On the lonely walk, my mind wanders to my life as a freelancer. My slow pace mirrors the sluggish, sloppy marketplace where businesses seem to be sitting on budgets and emails languish in inboxes. No need to reply, no worries.

Meanwhile tech disruption has everyone wondering what they actually need, questioning what they actually do and spinning out about who they are.

It's like this... sometimes the ball just vanishes, no matter how well you thought you hit it or got away with it. Now, it’s not a matter of what you lost but what next.

The next opportunity is out there (somewhere)

Here's what that short, shit-for-brains, solitary walk says to you: dwelling on a lost ball kills your confidence. Replay that shot a hundred times in your head if you like (you won’t like), but the ball’s still gone and you now need to get the next one in play.
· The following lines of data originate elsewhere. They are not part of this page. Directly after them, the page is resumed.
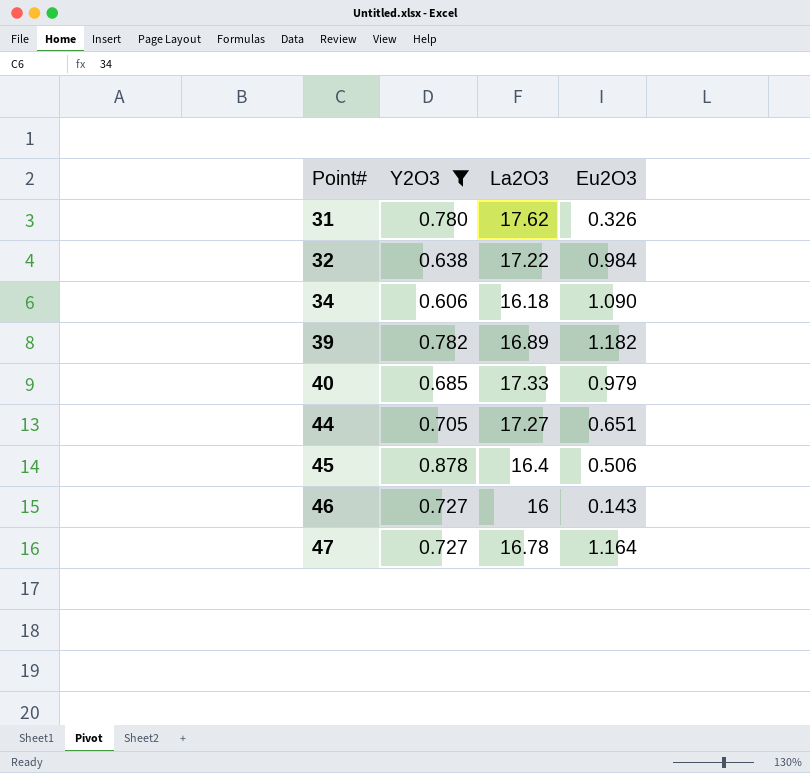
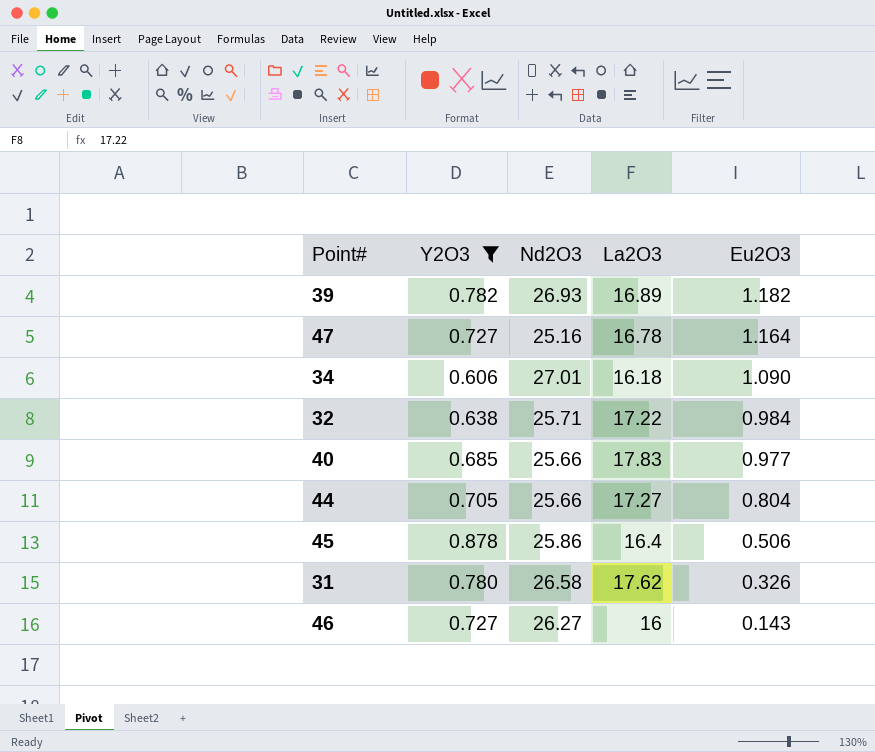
row order: Point# ascending -> Eu2O3 descending
column Nd2O3 | position: none -> 3
40 | La2O3: 17.33 -> 17.83
40 | Eu2O3: 0.979 -> 0.977
44 | Eu2O3: 0.651 -> 0.804

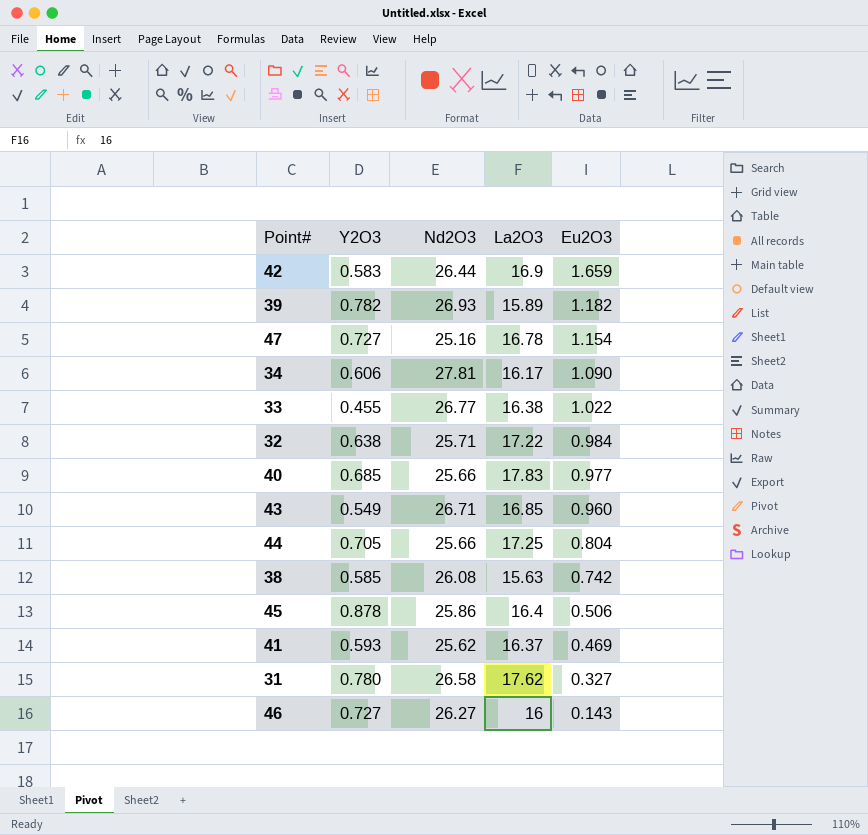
filter: Y2O3 >= 0.606 -> none
39 | La2O3: 16.89 -> 15.89
47 | Eu2O3: 1.164 -> 1.154
34 | Nd2O3: 27.01 -> 27.81
34 | La2O3: 16.18 -> 16.17
44 | La2O3: 17.27 -> 17.25
31 | Eu2O3: 0.326 -> 0.327

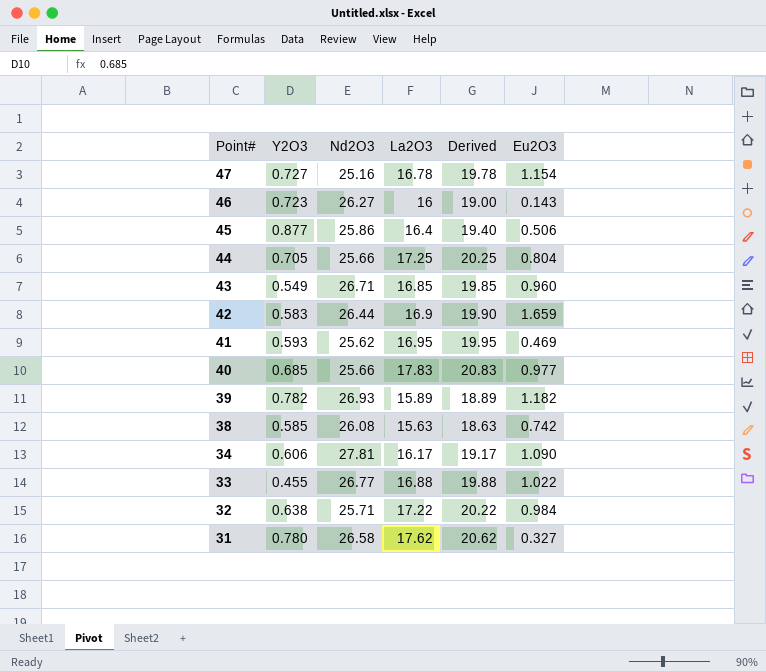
row order: Eu2O3 descending -> Point# descending
column Derived | formula: none -> [La2O3] + 3
46 | Y2O3: 0.727 -> 0.723
45 | Y2O3: 0.878 -> 0.877
41 | La2O3: 16.37 -> 16.95
33 | La2O3: 16.38 -> 16.88

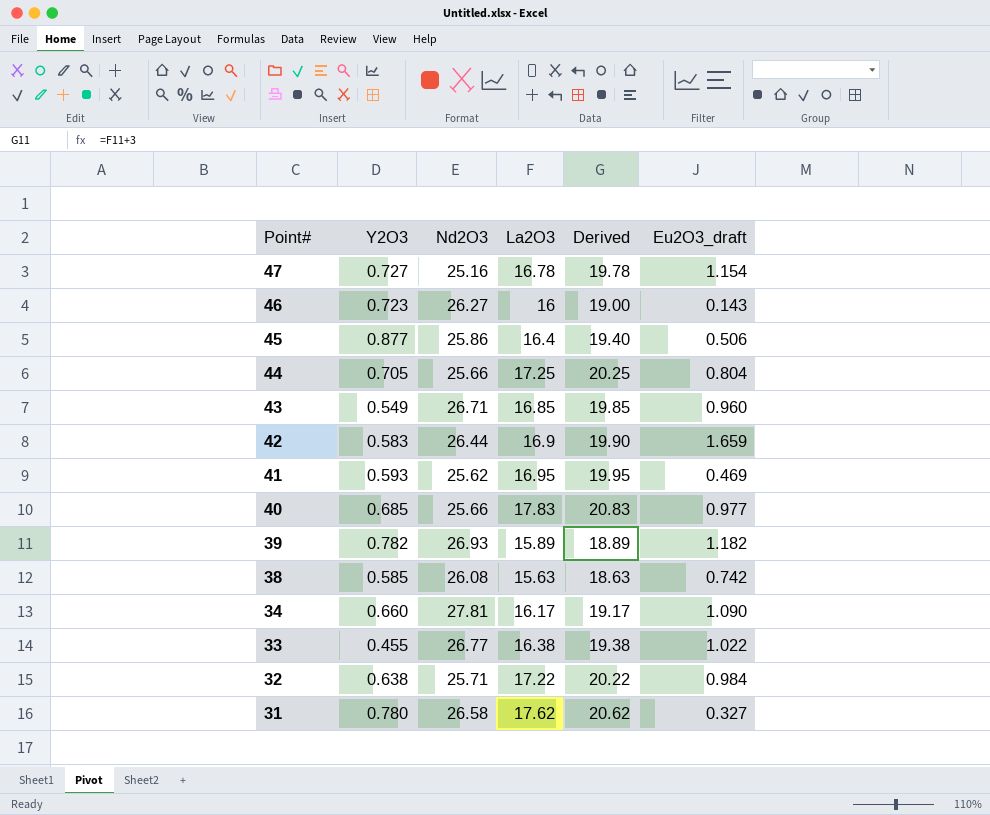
column name: Eu2O3 -> Eu2O3_draft
34 | Y2O3: 0.606 -> 0.660
33 | La2O3: 16.88 -> 16.38
33 | Derived: 19.88 -> 19.38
The freelance equivalent hits where it hurts because the stakes are higher. When prospects are thin and belts tighten, we're all there... catastrophising. Thinking that lost client is not coming back and the market has you in checkmate.

But opportunities keep coming if you’re in the right spot, just like golf holes. The mind game is believing it when you're about to take a shot – not dwelling on what you just did or didn’t do.

Anger weighs you down

The worst part about losing a ball isn't the two-stroke penalty – it's the (mild) rage. Suddenly you're berating the course, the weather, the greens and your bad luck. Maybe even your playing partners for not having x-ray-golf-ball vision.

In freelancing, it's a familiar spiral. You didn’t get the gig so you blame the economy, politicians’ ineptitude, AI shatbottery, clients who wouldn’t know good copy from McCopy™. We can all rage against the machine. Meanwhile the algorithm keeps churning, grinding, learning and flipping word burgers.

But anger is a heavy load around a golf course or a marketplace. It makes you tense, spikey, and you overthink and fall out of rhythm. And it induces amnesia about your personal brand that got you and your business this far.

Resilient players shrug off losses and misses, reload and back themselves even when recent evidence suggests the opposite. That’s what I’m telling myself in any case.

Play what’s front of you

After a walk of shame, it’s tempting to get a bit reckless and try the impossible.

Don’t.

Making up for what you’ve lost with one heroic shot is a fool’s paradise. It’s better to settle and stick to playing your game your way and let things unfold from there. Instead of glory, see what’s next with next-level acuity.

I know it’s a tough market. We should all be thinking what next. But you can't control clients, their budgets, the march of AI, or taxes. You are, however, in charge of your next pitch, your next job, your next conversation... your next comment on LinkedIn (hint).

So, please don't hoodwink yourself into feeling like you need to swing harder, reduce your rates or do a professional U-turn. Usually, that just leads to more lost balls and a kick in the proverbials.

All is not lost

Here's the absolute bottom line with the game of golf and freelancing for a living – if they were easy, every bugger would be a millionaire. Only we’re not.

Lost balls, lost clients and lost headlines are part of the deal, though it might feel like the game is rigged against you at times (like right now.)

Surviving is finding a slither of satisfaction in the process, not just the score or your bank balance (though they matter too, don’t get me wrong.) Like appreciating the shot that found trouble or the crafting of a headline even if someone bastardised it. Either way, it’s job well done, now move on.

What matters most is next. The next shot, the next pitch, the next chance to show what you can do. So, keep your eyes, ears and mind open to who or what might pop up. Let alone what you might find along the way.

And if you find my ball, keep it. I’ve got a few more in the bag, because you never know what’s next.